Но что такое все ее происки! Они для него — мышиный писк. Он догадывается, что ей больше и делать-то нечего, как сеять козни. В этом ее закон и пророки. Однако — вот что выступило как нечто непредвиденное и повергало его в полнейшее недоумение: откуда-то, с другой стороны, пошли уже и н ы е. Пошли не маленькие чревоугоднички, рассказывающие о его бедных людях и будто бы чахлых чувствах, пошли прославленные паладины литературы, которым давно рукоплещут прекрасные дамы (вот тут-то речь про вас, Иван Сергеевич, — думает Достоевский). Пошли неистовые рыцари правды, с износившимися шпагами, готовые спровадить к черту в зубы решительно всех, в том числе и его…
И Федор Михайлович видит сонмы своих «врагов», бывших вчера еще друзьями: Тургенев, Краевский, Некрасов, Соллогуб, который недавно сам заезжал к нему и все чего-то допытывался… даже Григорович — все они зачислены им в категорию «неверных». И от них он не ждет пощады и уж не видит никаких поздравительных улыбок.
Жестокая подозрительность совершенно овладела Федором Михайловичем. Он безмерно жаждал наплыва самоотверженных чувств, воспылал надеждами на Белинского, стал боготворить Тургенева, привязался к Некрасову. И вдруг слышит толки, в которых — одна зависть и несправедливость, злая игра самолюбий и претензий. Он силился объяснить, как это под наружным блеском родятся интриги и какая нужда, или хитрость, или мизерность чувств порождают двуличие. Он потому и заторопился с новой повестью, чтобы на художественных примерах разобрать свои недоумения и объяснить разные неповоротливые и коварные человеческие мысли.

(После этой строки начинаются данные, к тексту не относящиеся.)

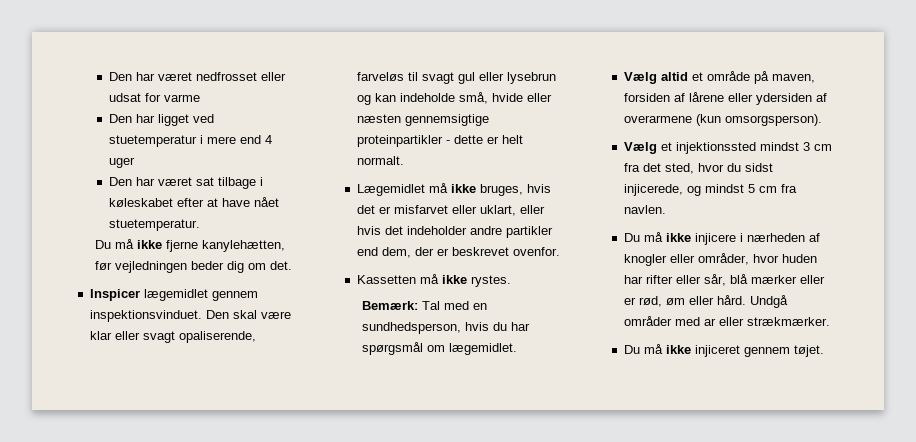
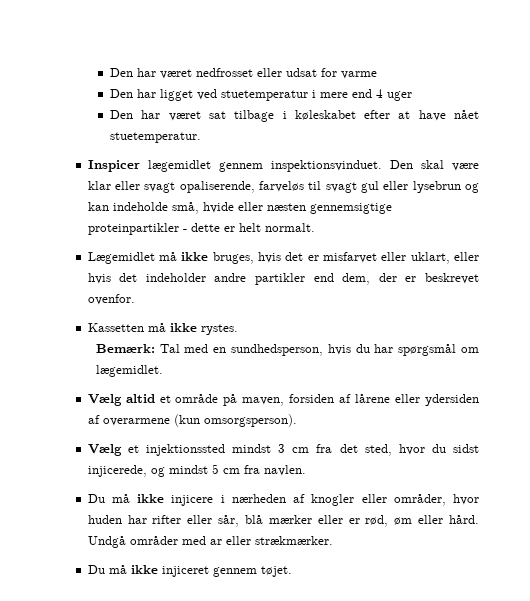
- Du må ikke fjerne kanylehætten, før vejledningen beder dig om det.

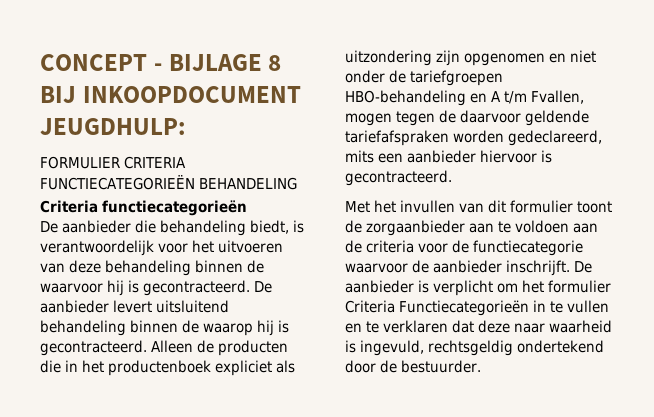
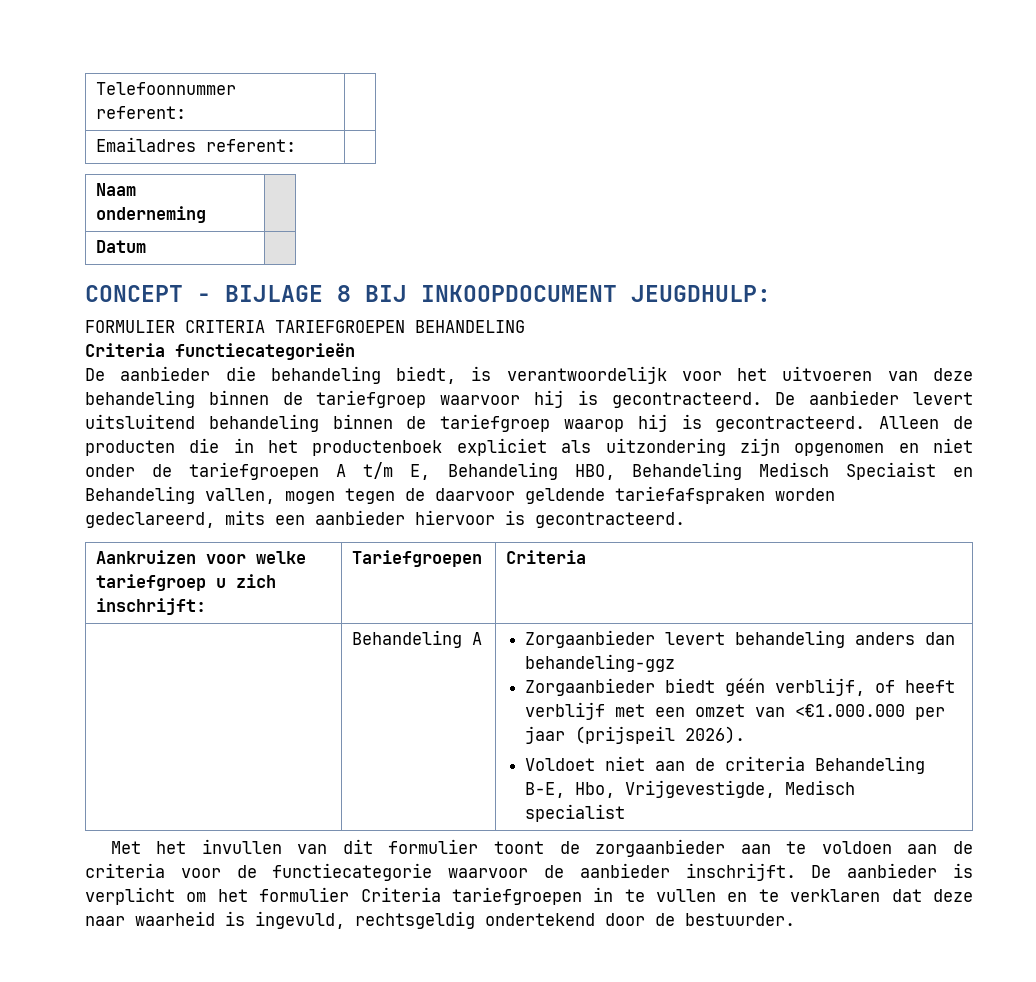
+ Telefoonnummer referent: |
+ Emailadres referent: |
+ Naam onderneming |
+ Datum |
- FORMULIER CRITERIA FUNCTIECATEGORIEËN BEHANDELING
+ FORMULIER CRITERIA TARIEFGROEPEN BEHANDELING
- De aanbieder die behandeling biedt, is verantwoordelijk voor het uitvoeren van deze behandeling binnen de waarvoor hij is gecontracteerd.
+ De aanbieder die behandeling biedt, is verantwoordelijk voor het uitvoeren van deze behandeling binnen de tariefgroep waarvoor hij is gecontracteerd.
- De aanbieder levert uitsluitend behandeling binnen de waarop hij is gecontracteerd.
+ De aanbieder levert uitsluitend behandeling binnen de tariefgroep waarop hij is gecontracteerd.
- Alleen de producten die in het productenboek expliciet als uitzondering zijn opgenomen en niet onder de tariefgroepen HBO-behandeling en A t/m Fvallen, mogen tegen de daarvoor geldende tariefafspraken worden gedeclareerd, mits een aanbieder hiervoor is gecontracteerd.
+ Alleen de producten die in het productenboek expliciet als uitzondering zijn opgenomen en niet onder de tariefgroepen A t/m E, Behandeling HBO, Behandeling Medisch Speciaist en Behandeling vallen, mogen tegen de daarvoor geldende tariefafspraken worden gedeclareerd, mits een aanbieder hiervoor is gecontracteerd.
+ Aankruizen voor welke tariefgroep u zich inschrijft: | Tariefgroepen | Criteria
+ | Behandeling A | Zorgaanbieder levert behandeling anders dan behandeling-ggz
+ Zorgaanbieder biedt géén verblijf, of heeft verblijf met een omzet van <€1.000.000 per jaar (prijspeil 2026).
+ Voldoet niet aan de criteria Behandeling B-E, Hbo, Vrijgevestigde, Medisch specialist
- De aanbieder is verplicht om het formulier Criteria Functiecategorieën in te vullen en te verklaren dat deze naar waarheid is ingevuld, rechtsgeldig ondertekend door de bestuurder.
+ De aanbieder is verplicht om het formulier Criteria tariefgroepen in te vullen en te verklaren dat deze naar waarheid is ingevuld, rechtsgeldig ondertekend door de bestuurder.

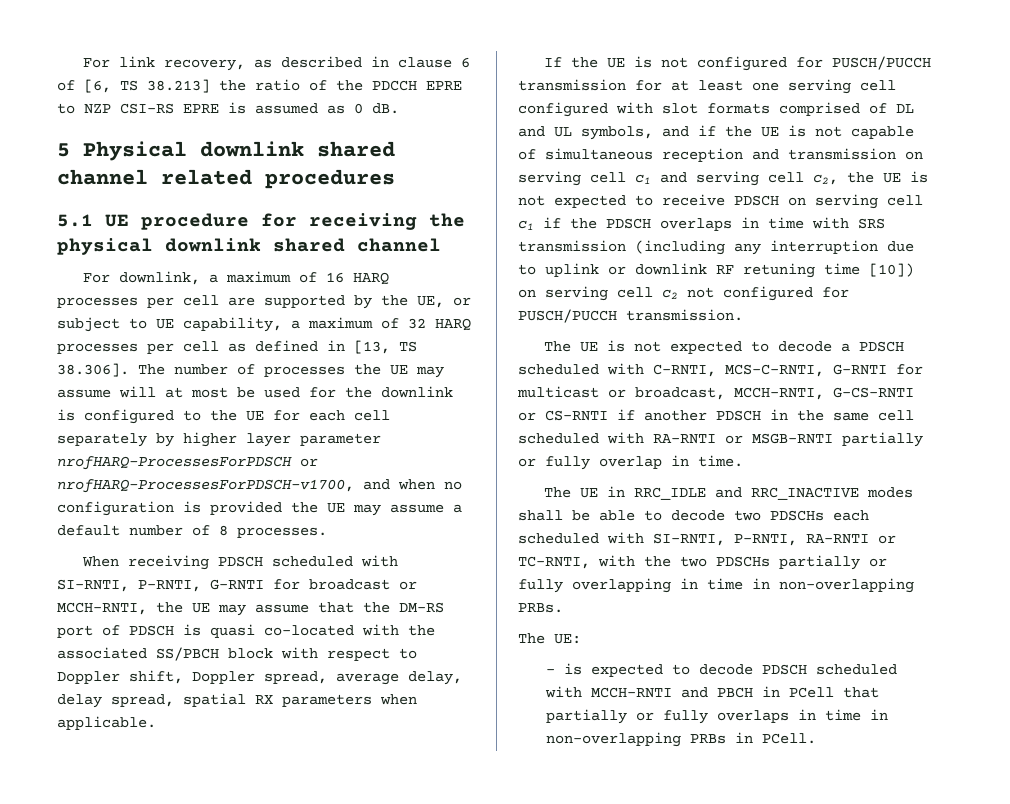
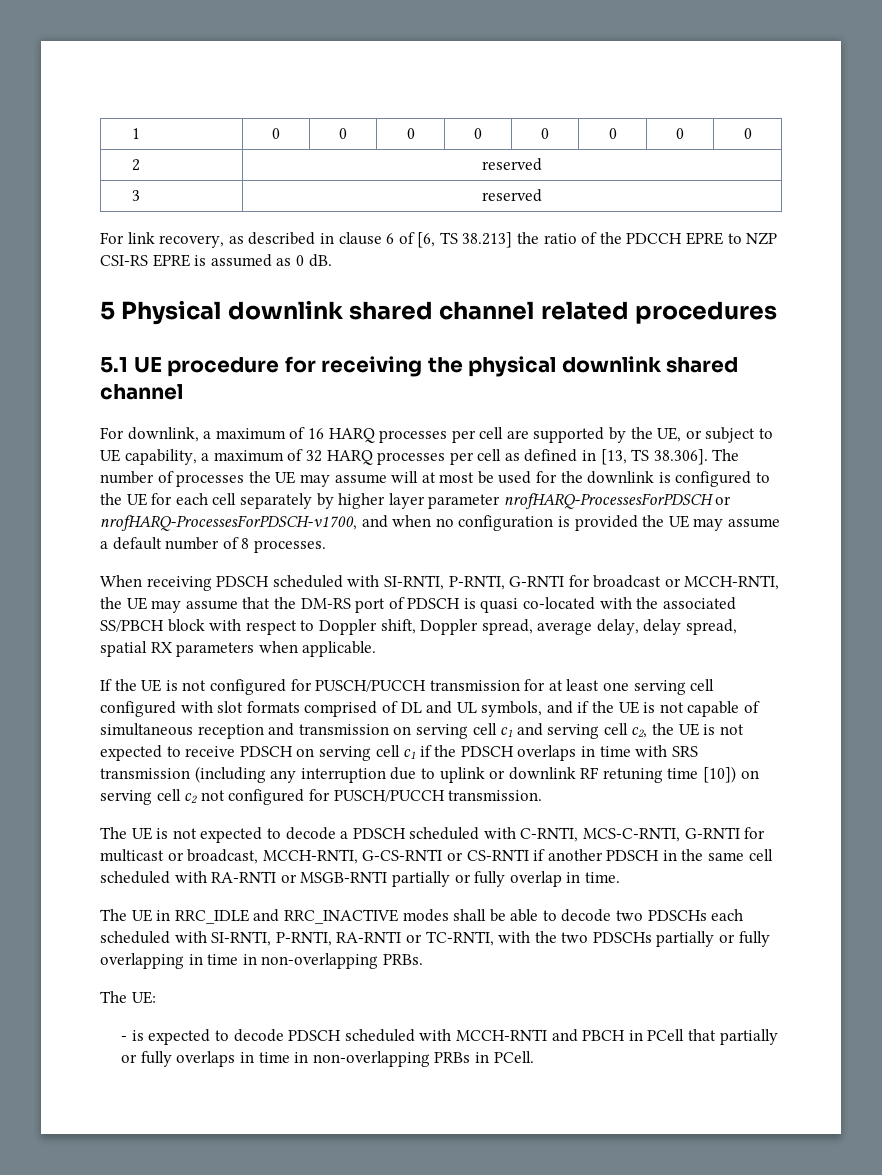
+ 1 | 0 | 0 | 0 | 0 | 0 | 0 | 0 | 0
+ 2 | reserved
+ 3 | reserved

Он все острее и острее чувствовал, что судьбы человеческие, непозволительные судьбы мешают людям понимать друг друга, что, остерегаясь чужих желаний, люди поэтому думают и хлопочут каждый за свой риск, не доверяя друг другу, даже боясь друг друга; и мысли о всеобщем страхе жизни, о том, что земля — смесь добра со злом, что надо, и непременно надо, страшиться ее, оглядываясь и налево, и направо, и назад, объяли его всецело и до полного изнурения, и он решил, что и он должен б ы т ь и действовать сам но себе… Было ли это только мимолетное отемнение ума или в самом деле все испуги предыдущих лет тесно сошлись с новыми недоумениями и обидами — он еще плохо знал, но только все более и более проникался тихой осторожностью перед людьми, перед их загадками, и незаметнейше удалялся от них, а все нужное для себя искал только в самом себе, не требуя ничего у других; дойдя до последних границ опасливости и недоверчивости, он с тем большей решимостью оберегал свою честь и амбицию. На каких-то листках нового сочинения он перебирал все «про» и «контры», слышанные им с разных концов по поводу столь гремящего вхождения его в литературу, и иронизировал над своими литературными регистраторами, которые подкапывались под его намерения и совались в его благородную миссию, успевая наподличать и распуская всякие непозволительные слухи. Одним словом, замечтал Федор Михайлович о жизни втихомолочку, хотя и никак не отступался от своих первейших целей.